Les réserves exprimées par Juan Franco de La Línea sont plus explicites. Lors d'une conférence de presse municipale après avoir analysé le texte, il a alerté sur les conséquences sociales à moyen terme si certains déséquilibres ne sont pas corrigés. « La Línea ne peut pas supporter seule les coûts de cette transformation », a-t-il déclaré, exigeant une compensation financière et un rôle direct dans les instances de suivi de l'accord. Mais l’avertissement le plus significatif était d’ordre démographique et social : « Dans quinze ou vingt ans, nous nous retrouverons avec une population de dix mille retraités pauvres » si une réelle convergence des droits du travail et des cotisations des travailleurs frontaliers n’est pas garantie.

Cette préoccupation est liée à l'une des grandes inconnues évoquées par les deux maires : qu'adviendra-t-il des futures pensions de ceux qui ont travaillé pendant des années à Gibraltar dans des cadres fiscaux et contributifs différents. Franco insiste sur le fait qu'il n'acceptera pas de décisions sans la participation directe de la municipalité et a été direct lorsqu'il a déclaré : « Nous n'accepterons pas qu'une décision soit prise qui affecte notre ville sans notre ville ».

Imposition

De la Junta de Andalucía, son président Juan Manuel Moreno Bonilla, a exprimé ces dernières heures un soutien prudent au traité sur Gibraltar, bien qu'accompagné de doutes pertinents. Dans des déclarations aux médias régionaux, il a reconnu que l'accord « peut signifier une amélioration de la qualité de vie des citoyens de Campo de Gibraltar », mais il a précisé qu'« il nous manque une participation un peu plus active de la part des maires de la région et aussi de la Junta de Andalucía elle-même ». Sa première réserve est donc institutionnelle : il se demande si les administrations directement concernées ont eu un rôle suffisant dans la négociation et la définition du texte.

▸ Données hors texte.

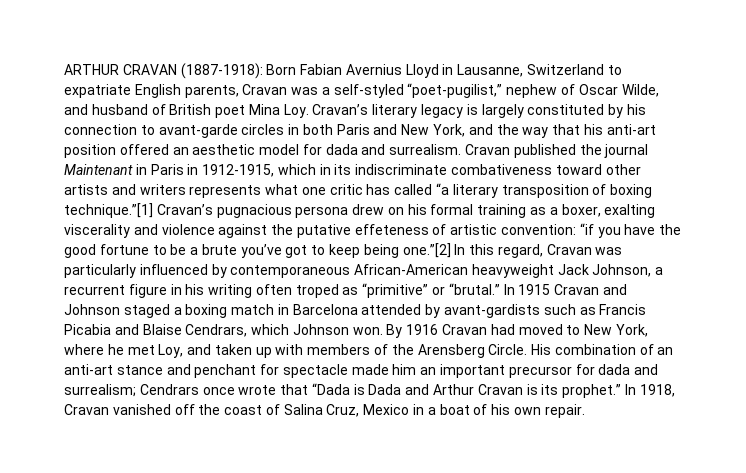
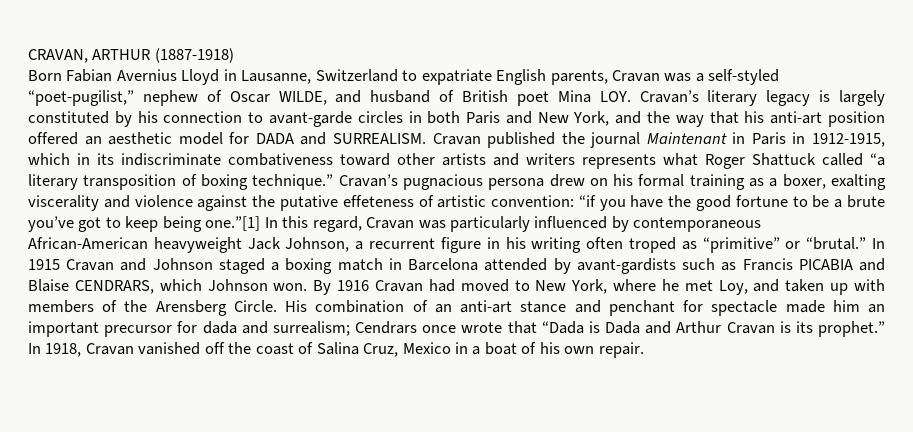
- ARTHUR CRAVAN (1887-1918): Born Fabian Avernius Lloyd in Lausanne, Switzerland to expatriate English parents, Cravan was a self-styled “poet-pugilist,” nephew of Oscar Wilde, and husband of British poet Mina Loy. Cravan’s literary legacy is largely constituted by his connection to avant-garde circles in both Paris and New York, and the way that his anti-art position offered an aesthetic model for dada and surrealism.
+ CRAVAN, ARTHUR (1887-1918)
+ Born Fabian Avernius Lloyd in Lausanne, Switzerland to expatriate English parents, Cravan was a self-styled “poet-pugilist,” nephew of Oscar WILDE, and husband of British poet Mina LOY. Cravan’s literary legacy is largely constituted by his connection to avant-garde circles in both Paris and New York, and the way that his anti-art position offered an aesthetic model for DADA and SURREALISM.
- Cravan published the journal Maintenant in Paris in 1912-1915, which in its indiscriminate combativeness toward other artists and writers represents what one critic has called “a literary transposition of boxing technique.”[1] Cravan’s pugnacious persona drew on his formal training as a boxer, exalting viscerality and violence against the putative effeteness of artistic convention:
+ Cravan published the journal Maintenant in Paris in 1912-1915, which in its indiscriminate combativeness toward other artists and writers represents what Roger Shattuck called “a literary transposition of boxing technique.” Cravan’s pugnacious persona drew on his formal training as a boxer, exalting viscerality and violence against the putative effeteness of artistic convention:
- “if you have the good fortune to be a brute you’ve got to keep being one.”[2] In this regard, Cravan was particularly influenced by contemporaneous African-American heavyweight Jack Johnson, a recurrent figure in his writing often troped as “primitive” or “brutal.”
+ “if you have the good fortune to be a brute you’ve got to keep being one.”[1] In this regard, Cravan was particularly influenced by contemporaneous African-American heavyweight Jack Johnson, a recurrent figure in his writing often troped as “primitive” or “brutal.”
- In 1915 Cravan and Johnson staged a boxing match in Barcelona attended by avant-gardists such as Francis Picabia and Blaise Cendrars, which Johnson won.
+ In 1915 Cravan and Johnson staged a boxing match in Barcelona attended by avant-gardists such as Francis PICABIA and Blaise CENDRARS, which Johnson won.

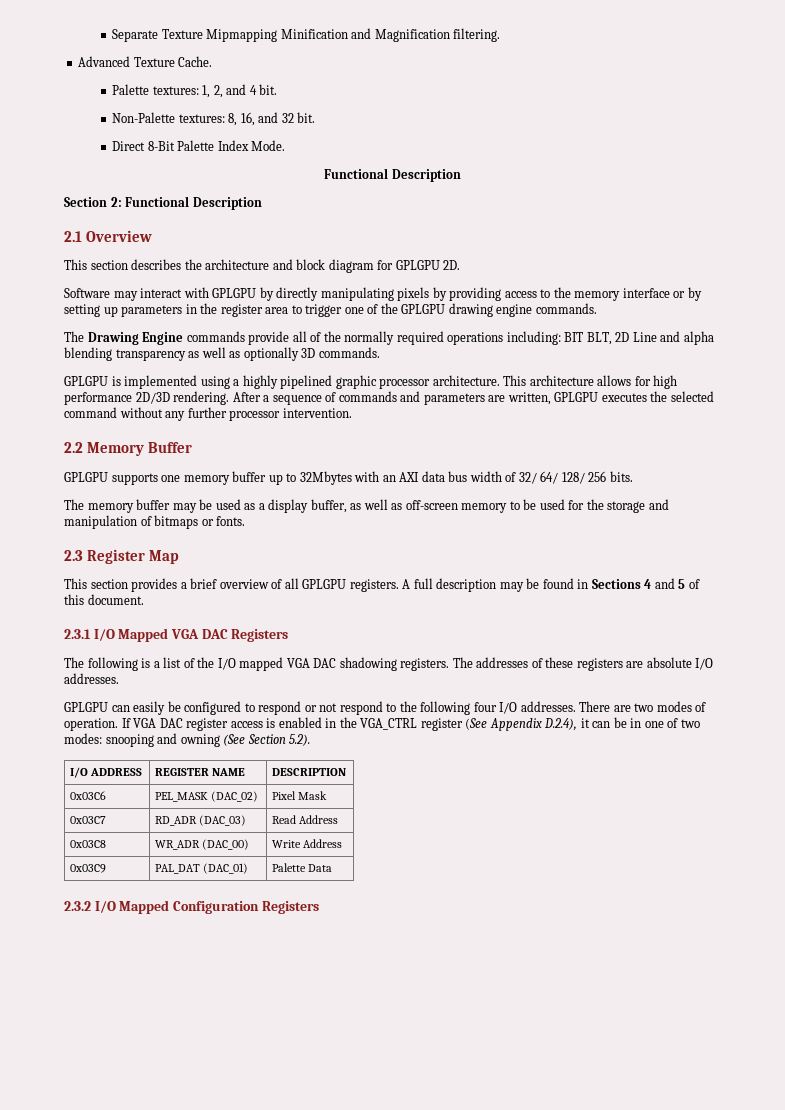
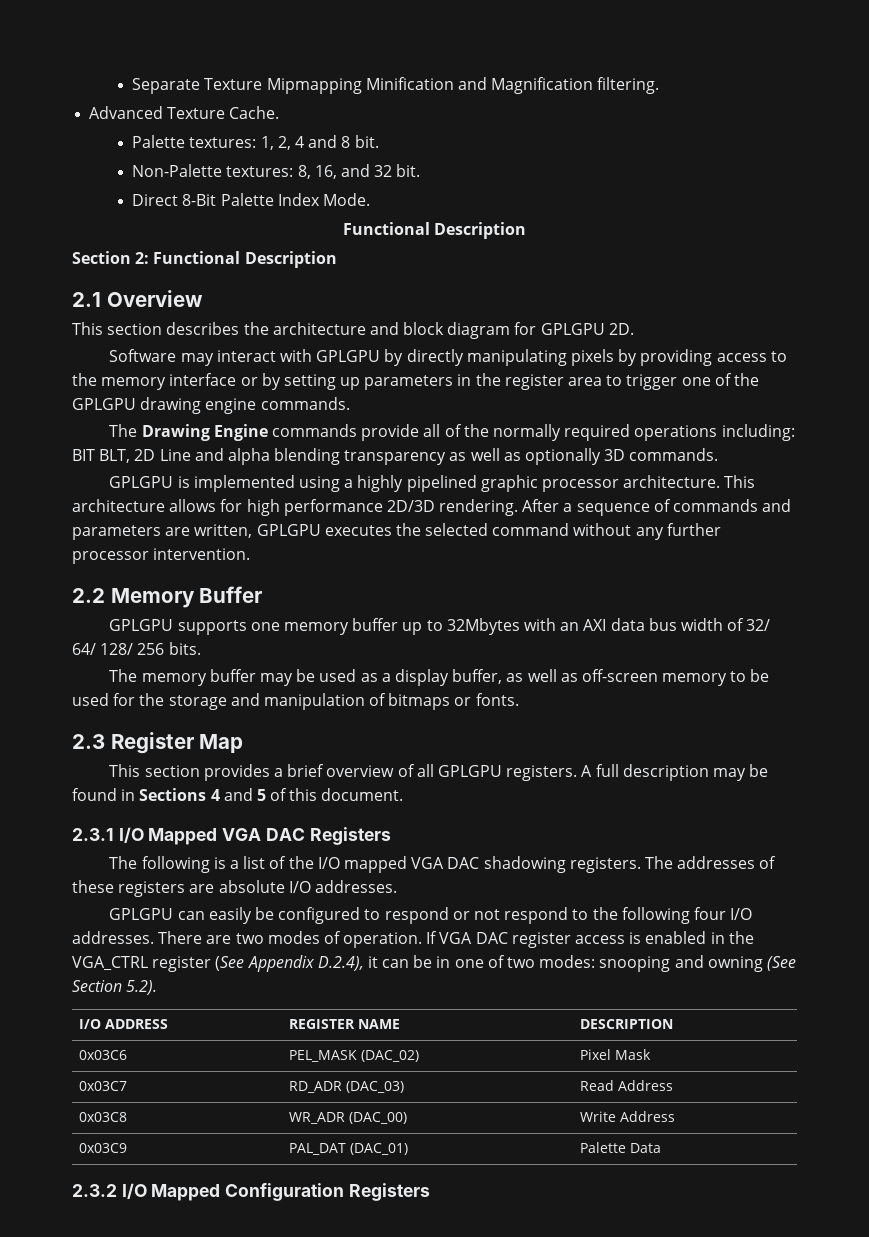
- Palette textures: 1, 2, and 4 bit.
+ Palette textures: 1, 2, 4 and 8 bit.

Moreno s'est également concentré sur la dimension économique et fiscale, avertissant de la nécessité d'éliminer « cette barrière invisible qu'est la différence de revenus entre les citoyens de Campo de Gibraltar et de Gibraltar ». Il a exigé que le Rocher adapte sa fiscalité à des normes comparables à celles de l'Union européenne pour éviter les déséquilibres structurels et la concurrence déloyale. Bien qu’il ait valorisé positivement des aspects tels que la coopération dans les contrôles aux frontières ou l’éventuelle utilisation partagée de l’aéroport, il a insisté sur le fait que sa position définitive dépendra des « petits caractères » et que le traité est accompagné d’un plan d’investissement global et de l’incorporation effective du Conseil dans les organes de contrôle.